Attention Sink in Transformers

Updated 5 November 2025

Attention sink is a phenomenon where low semantic tokens (e.g., [BOS], punctuation) attract excessive attention across transformer layers due to softmax normalization.
This phenomenon is identified when token attention scores exceed α/N, impacting model stability, optimization, and interpretability in diverse architectures.
Techniques like Attention Calibration (ACT) effectively redistribute attention, resulting in accuracy gains up to +7.3% while preserving key model functionalities.
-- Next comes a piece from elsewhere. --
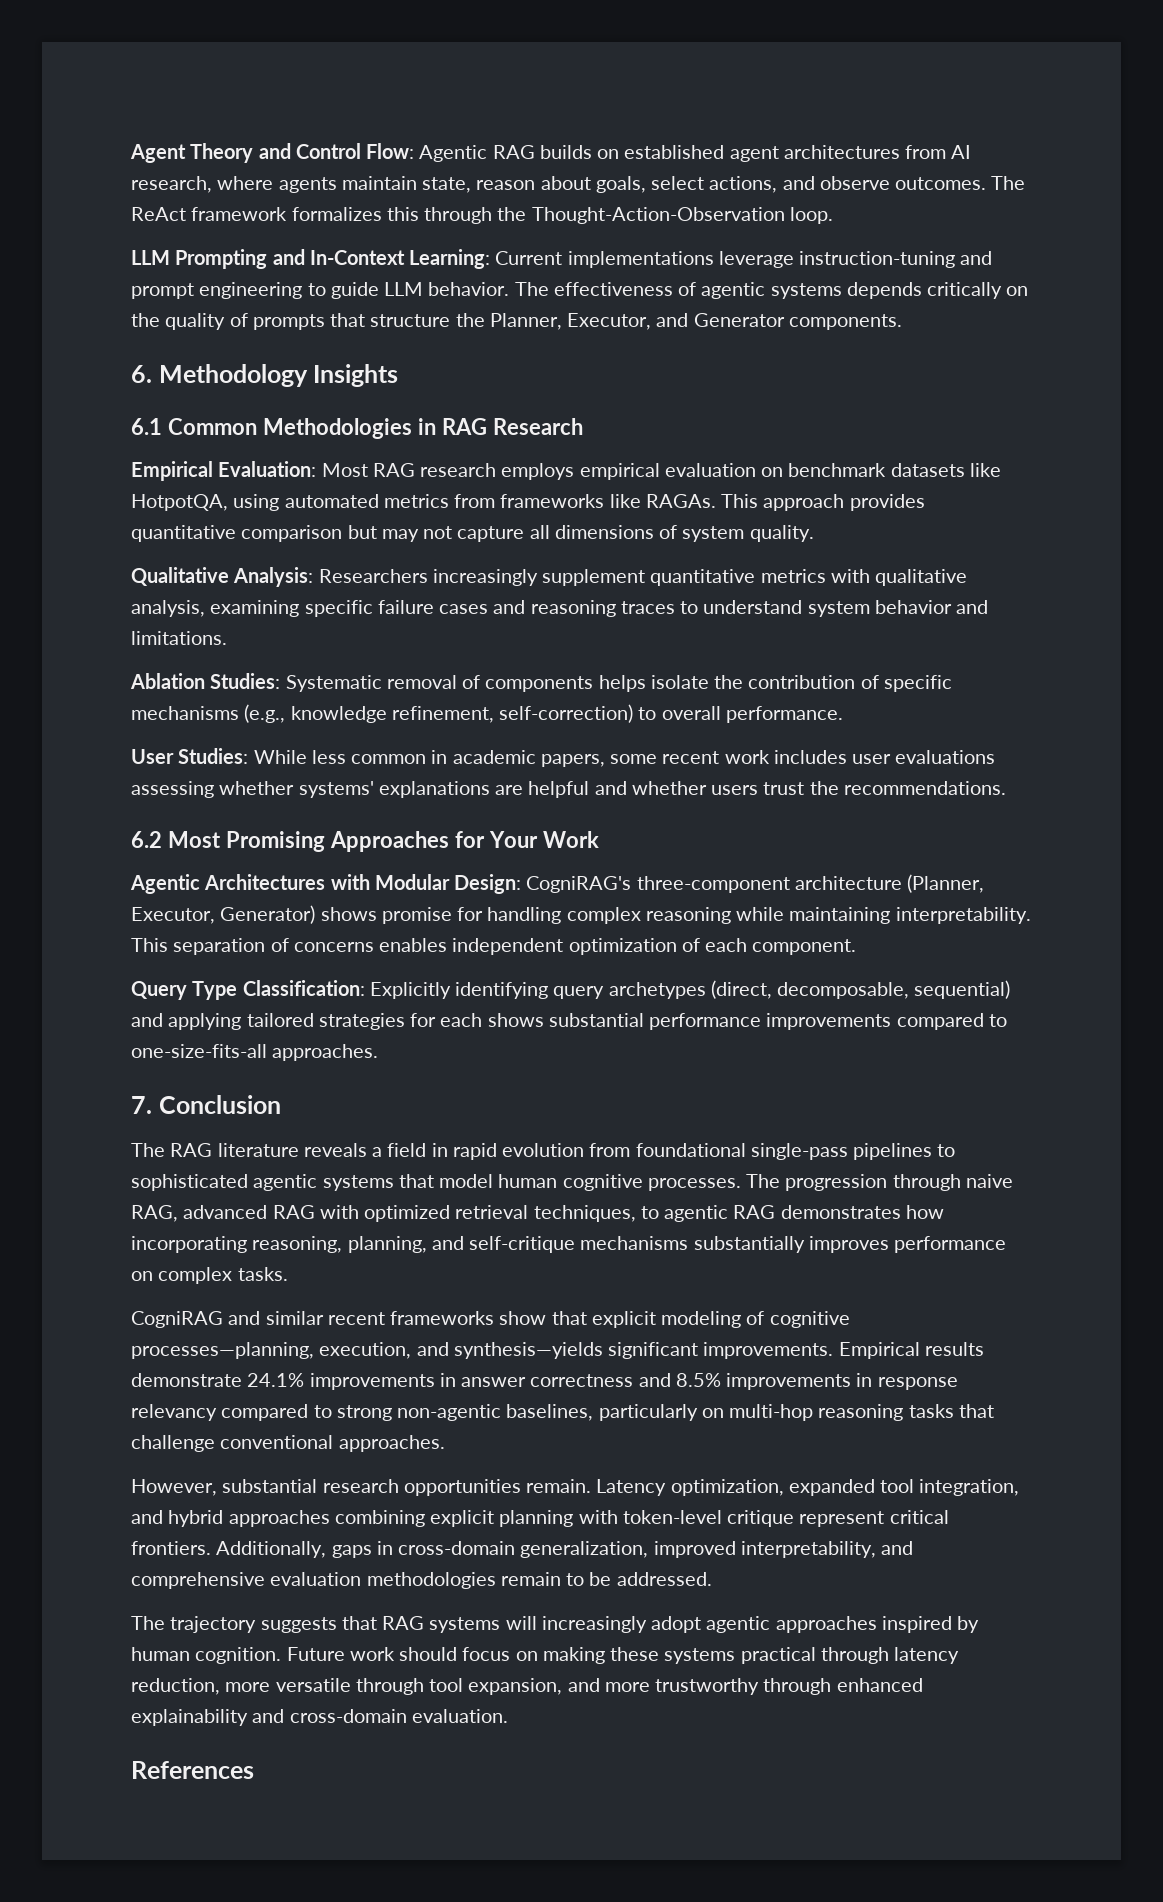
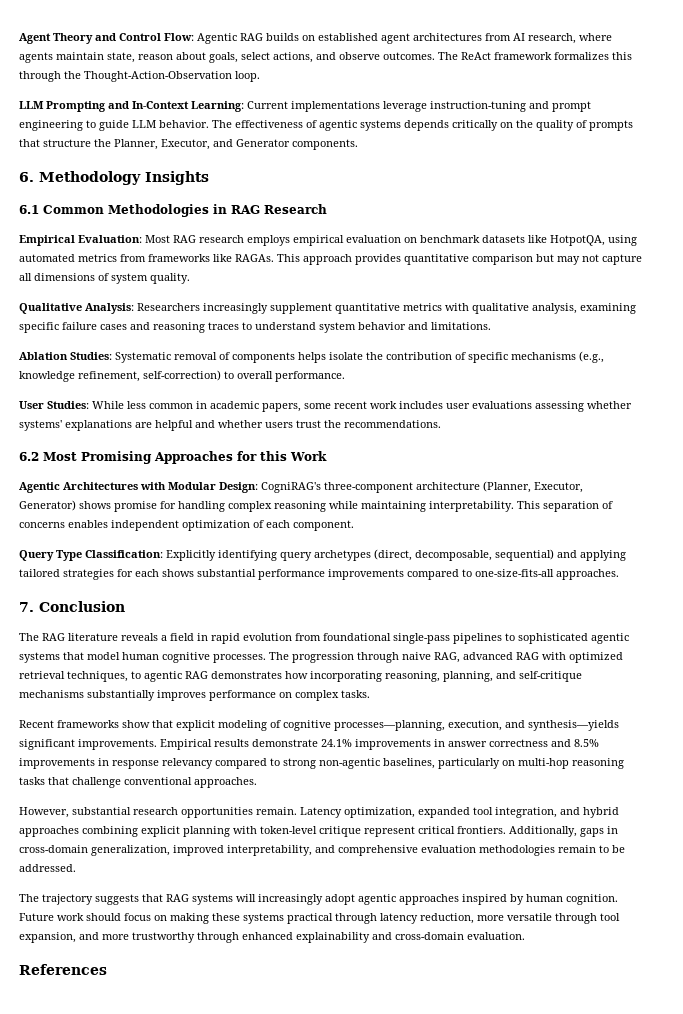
- 6.2 Most Promising Approaches for Your Work
+ 6.2 Most Promising Approaches for this Work
- CogniRAG and similar recent frameworks show that explicit modeling of cognitive processes—planning, execution, and synthesis—yields significant improvements.
+ Recent frameworks show that explicit modeling of cognitive processes—planning, execution, and synthesis—yields significant improvements.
Attention sink is a recurrent and structurally significant phenomenon in transformer-based deep learning models, characterized by the systematic and often disproportionate allocation of attention scores to specific tokens, typically those with low or no semantic importance (such as the sequence-initial token), across layers and heads. Originally observed in autoregressive LLMs, attention sinks are now recognized as a widespread emergent property in diverse model architectures, input modalities, and application domains, with direct consequences for optimization, interpretability, robustness, efficiency, and model control.
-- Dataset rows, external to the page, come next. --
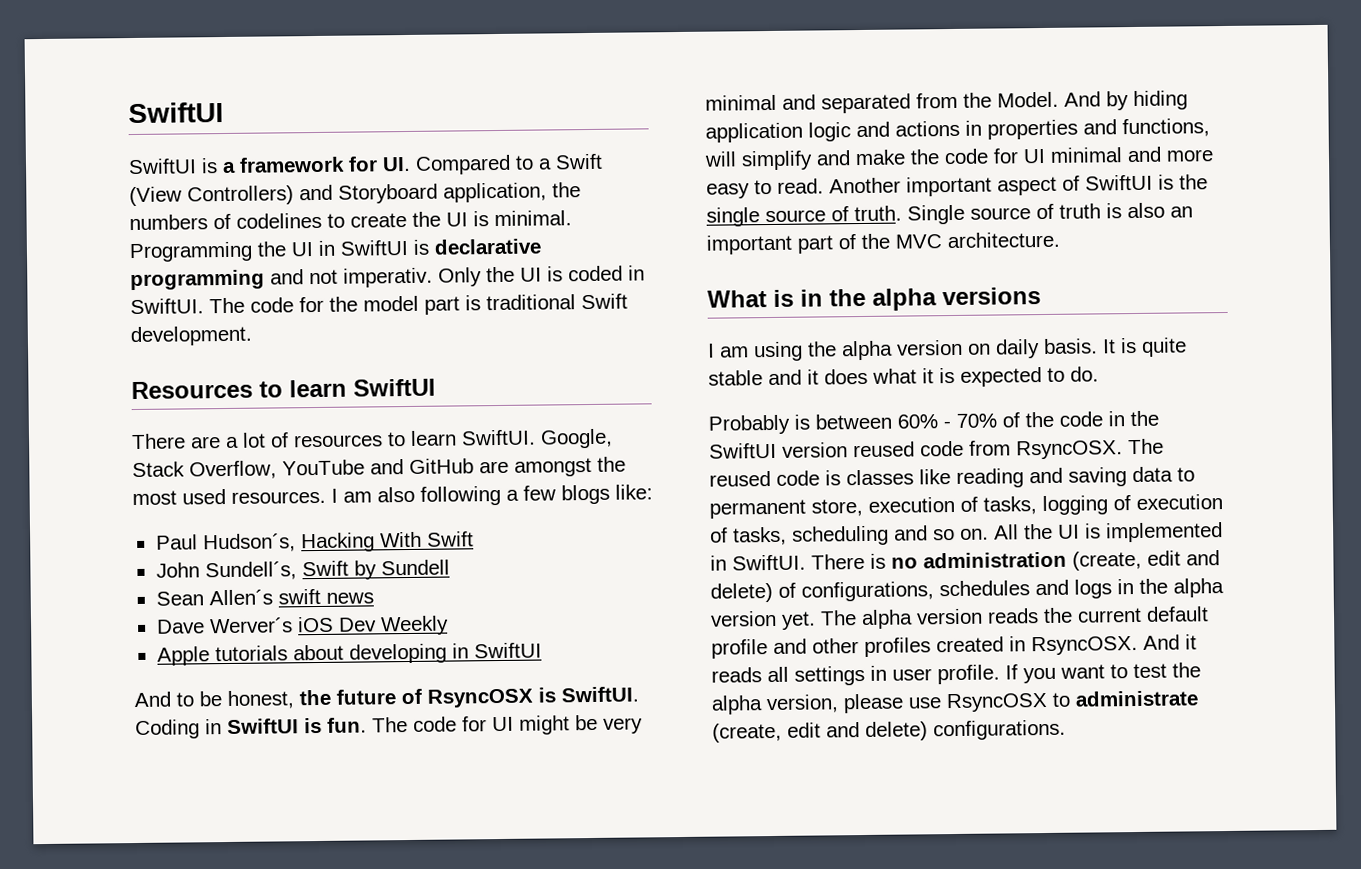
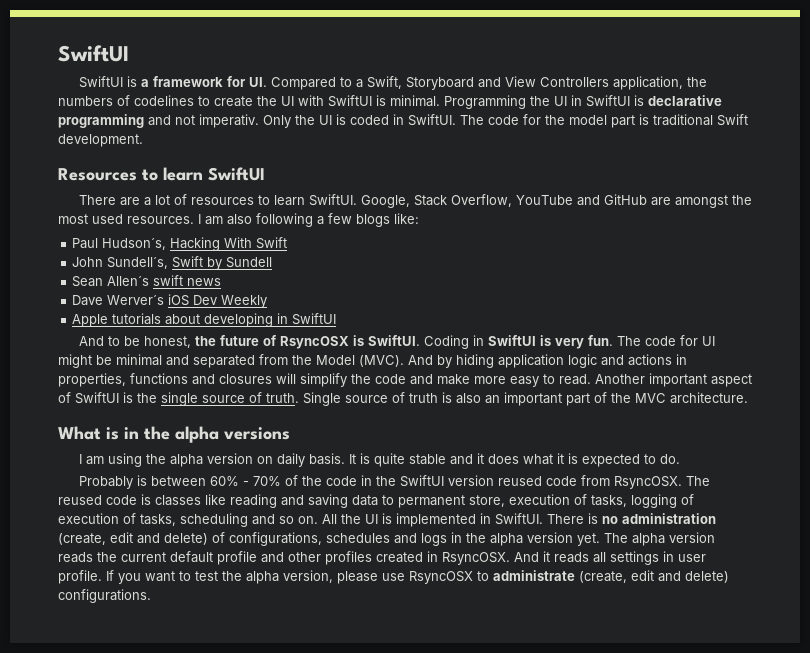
- SwiftUI is a framework for UI. Compared to a Swift (View Controllers) and Storyboard application, the numbers of codelines to create the UI is minimal.
+ SwiftUI is a framework for UI. Compared to a Swift, Storyboard and View Controllers application, the numbers of codelines to create the UI with SwiftUI is minimal.
- Coding in SwiftUI is fun.
+ Coding in SwiftUI is very fun.
- The code for UI might be very minimal and separated from the Model.
+ The code for UI might be minimal and separated from the Model (MVC).
- And by hiding application logic and actions in properties and functions, will simplify and make the code for UI minimal and more easy to read.
+ And by hiding application logic and actions in properties, functions and closures will simplify the code and make more easy to read.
1. Definition and Mechanistic Origins

An attention sink is a token in the model's input sequence that receives a sharply higher cumulative attention score from other tokens, often irrespective of the token’s semantic relevance. More formally, in a transformer decoder or encoder-decoder, for an attention head $h$ and layer $l$ , the (query-to-key) attention matrix is defined as: $\mathbf{A}_h^l = \mathrm{Softmax}\left( \frac{f_Q^l(\mathbf{X}^l) \cdot f_K^l(\mathbf{X}^l)^\top}{\sqrt{d_k}} \right)$ A token $i$ is designated an attention sink relative to a hyperparameter $\alpha > 1$ and input sequence length $N$ if: $a_h^l[i] = \frac{1}{i} \sum_{j=1}^i \mathbf{A}_h^l[i, j] > \alpha / N$ where $a_h^l[i]$ is the mean attention score received by token $i$ across a query row.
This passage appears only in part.